SIP-62 - For comprehension improvements

Language

By: Kacper Korban (VirtusLab)

History

Date Version
June 6th 2023 Initial Draft
Feb 15th 2024 Reviewed Version
Nov 21th 2024 Addendum for change 3.

Summary

for-comprehensions in Scala 3 improved their usability in comparison to Scala 2, but there are still some pain points relating both usability of for-comprehensions and simplicity of their desugaring.
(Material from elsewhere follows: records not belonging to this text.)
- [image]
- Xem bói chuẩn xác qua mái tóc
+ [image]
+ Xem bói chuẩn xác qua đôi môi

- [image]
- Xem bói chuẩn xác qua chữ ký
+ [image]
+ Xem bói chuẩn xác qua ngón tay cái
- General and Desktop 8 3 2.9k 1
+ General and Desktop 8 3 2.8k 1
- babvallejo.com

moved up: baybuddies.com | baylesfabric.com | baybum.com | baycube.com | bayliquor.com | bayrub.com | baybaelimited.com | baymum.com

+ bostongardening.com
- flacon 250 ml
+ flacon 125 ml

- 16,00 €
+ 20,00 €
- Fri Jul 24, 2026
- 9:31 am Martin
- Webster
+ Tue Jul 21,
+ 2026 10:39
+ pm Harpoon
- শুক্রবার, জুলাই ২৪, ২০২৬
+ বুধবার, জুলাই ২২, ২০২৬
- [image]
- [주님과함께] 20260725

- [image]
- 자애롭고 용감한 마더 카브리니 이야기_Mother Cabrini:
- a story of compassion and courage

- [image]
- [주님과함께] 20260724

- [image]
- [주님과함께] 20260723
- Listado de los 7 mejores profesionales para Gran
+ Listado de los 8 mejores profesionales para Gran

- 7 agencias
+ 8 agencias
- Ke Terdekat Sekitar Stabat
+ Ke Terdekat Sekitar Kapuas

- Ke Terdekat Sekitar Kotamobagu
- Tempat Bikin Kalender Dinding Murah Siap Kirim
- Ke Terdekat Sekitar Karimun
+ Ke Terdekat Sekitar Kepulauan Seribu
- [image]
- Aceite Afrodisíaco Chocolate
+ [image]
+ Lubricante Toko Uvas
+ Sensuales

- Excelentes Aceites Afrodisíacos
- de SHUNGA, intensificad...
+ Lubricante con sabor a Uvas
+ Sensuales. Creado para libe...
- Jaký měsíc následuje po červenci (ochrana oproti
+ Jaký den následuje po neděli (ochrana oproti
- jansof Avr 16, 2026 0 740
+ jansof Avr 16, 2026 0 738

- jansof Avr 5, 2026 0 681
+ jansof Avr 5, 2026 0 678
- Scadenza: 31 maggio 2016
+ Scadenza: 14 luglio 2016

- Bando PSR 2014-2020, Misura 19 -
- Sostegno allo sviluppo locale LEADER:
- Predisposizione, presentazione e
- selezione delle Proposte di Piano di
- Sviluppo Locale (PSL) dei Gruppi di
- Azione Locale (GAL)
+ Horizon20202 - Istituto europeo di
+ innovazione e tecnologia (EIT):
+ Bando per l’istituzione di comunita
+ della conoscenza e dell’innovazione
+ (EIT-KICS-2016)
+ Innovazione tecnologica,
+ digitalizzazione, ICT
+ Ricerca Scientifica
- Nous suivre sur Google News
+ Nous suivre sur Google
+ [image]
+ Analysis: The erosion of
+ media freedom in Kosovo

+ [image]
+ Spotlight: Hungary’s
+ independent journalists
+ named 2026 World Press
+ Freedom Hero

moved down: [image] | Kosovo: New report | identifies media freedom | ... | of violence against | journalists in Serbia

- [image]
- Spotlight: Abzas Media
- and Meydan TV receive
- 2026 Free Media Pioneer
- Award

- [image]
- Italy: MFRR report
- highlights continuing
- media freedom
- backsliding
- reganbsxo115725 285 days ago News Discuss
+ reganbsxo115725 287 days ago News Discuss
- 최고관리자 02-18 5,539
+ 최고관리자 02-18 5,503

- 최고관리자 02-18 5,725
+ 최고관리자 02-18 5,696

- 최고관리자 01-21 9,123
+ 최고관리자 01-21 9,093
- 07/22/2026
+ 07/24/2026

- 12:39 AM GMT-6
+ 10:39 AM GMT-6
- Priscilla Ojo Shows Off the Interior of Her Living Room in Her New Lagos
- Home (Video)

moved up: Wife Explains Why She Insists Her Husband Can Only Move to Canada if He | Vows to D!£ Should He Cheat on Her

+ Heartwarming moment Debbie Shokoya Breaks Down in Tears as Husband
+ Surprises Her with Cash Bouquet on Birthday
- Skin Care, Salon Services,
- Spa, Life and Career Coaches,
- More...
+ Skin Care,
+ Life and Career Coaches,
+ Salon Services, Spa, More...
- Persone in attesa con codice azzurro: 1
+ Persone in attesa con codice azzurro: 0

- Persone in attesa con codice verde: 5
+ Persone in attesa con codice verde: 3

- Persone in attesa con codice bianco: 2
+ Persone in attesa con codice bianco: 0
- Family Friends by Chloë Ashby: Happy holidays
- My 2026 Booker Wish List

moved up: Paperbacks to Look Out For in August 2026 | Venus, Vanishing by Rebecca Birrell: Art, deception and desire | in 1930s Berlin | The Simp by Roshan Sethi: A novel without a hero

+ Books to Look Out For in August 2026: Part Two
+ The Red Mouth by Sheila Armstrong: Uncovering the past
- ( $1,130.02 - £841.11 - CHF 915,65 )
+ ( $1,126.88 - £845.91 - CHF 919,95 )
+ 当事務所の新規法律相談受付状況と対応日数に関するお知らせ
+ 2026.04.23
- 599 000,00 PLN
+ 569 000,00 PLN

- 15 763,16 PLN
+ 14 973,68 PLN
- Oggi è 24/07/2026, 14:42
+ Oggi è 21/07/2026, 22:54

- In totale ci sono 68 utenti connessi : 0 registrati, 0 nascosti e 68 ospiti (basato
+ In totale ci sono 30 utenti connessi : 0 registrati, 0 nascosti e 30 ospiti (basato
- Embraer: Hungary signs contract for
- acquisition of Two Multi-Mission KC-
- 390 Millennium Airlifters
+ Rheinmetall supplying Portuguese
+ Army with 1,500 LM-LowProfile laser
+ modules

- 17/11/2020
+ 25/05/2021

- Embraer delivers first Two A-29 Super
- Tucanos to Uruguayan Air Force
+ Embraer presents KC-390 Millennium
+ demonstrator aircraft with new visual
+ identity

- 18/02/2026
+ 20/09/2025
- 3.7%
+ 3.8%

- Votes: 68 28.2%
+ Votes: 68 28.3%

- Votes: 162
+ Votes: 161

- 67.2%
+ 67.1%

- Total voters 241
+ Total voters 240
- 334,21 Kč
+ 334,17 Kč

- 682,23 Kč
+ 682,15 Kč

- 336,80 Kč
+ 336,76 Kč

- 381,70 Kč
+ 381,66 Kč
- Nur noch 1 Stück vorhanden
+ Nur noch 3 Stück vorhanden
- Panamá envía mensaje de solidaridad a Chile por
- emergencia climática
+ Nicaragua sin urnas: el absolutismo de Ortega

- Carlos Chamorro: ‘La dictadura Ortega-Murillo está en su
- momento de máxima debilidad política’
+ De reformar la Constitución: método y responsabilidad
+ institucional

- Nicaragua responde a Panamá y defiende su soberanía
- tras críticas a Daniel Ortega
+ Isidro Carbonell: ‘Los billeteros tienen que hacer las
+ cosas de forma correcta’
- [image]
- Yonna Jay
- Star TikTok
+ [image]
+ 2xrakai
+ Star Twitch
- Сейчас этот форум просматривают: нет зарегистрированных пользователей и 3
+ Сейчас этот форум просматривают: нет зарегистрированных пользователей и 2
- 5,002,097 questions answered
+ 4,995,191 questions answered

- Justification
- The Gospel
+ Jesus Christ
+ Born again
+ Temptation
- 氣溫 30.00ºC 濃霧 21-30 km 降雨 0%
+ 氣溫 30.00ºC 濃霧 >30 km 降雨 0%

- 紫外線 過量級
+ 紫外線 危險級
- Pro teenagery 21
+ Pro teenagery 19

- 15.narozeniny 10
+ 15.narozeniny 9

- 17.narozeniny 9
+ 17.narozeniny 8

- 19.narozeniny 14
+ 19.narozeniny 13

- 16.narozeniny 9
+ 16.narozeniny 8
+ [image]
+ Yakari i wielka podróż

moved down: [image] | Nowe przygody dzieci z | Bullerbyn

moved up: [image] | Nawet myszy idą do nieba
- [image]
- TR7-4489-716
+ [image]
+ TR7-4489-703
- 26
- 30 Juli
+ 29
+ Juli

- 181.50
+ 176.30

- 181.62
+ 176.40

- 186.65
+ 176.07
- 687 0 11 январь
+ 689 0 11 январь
This SIP tries to address some of those problems, by changing the specification of for-comprehensions. From user perspective, the biggest change is allowing aliases at the start of the for-comprehensions. e.g.

for {
  x = 1
  y <- Some(2)
} yield x + y

Motivation

There are some clear pain points related to Scala’3 for-comprehensions and those can be divided into two categories:

  1. User-facing and code simplicity problems

    Specifically, for the following example written in a Haskell-style do-comprehension

     do
       a = largeExpr(arg)
       b <- doSth(a)
       combineM(a, b)
    

    in Scala we would have to write

     val a = largeExpr(b)
     for
       b <- doSth(a)
       x <- combineM(a, b)
       yield x
    

    This complicates the code, even in this simple example.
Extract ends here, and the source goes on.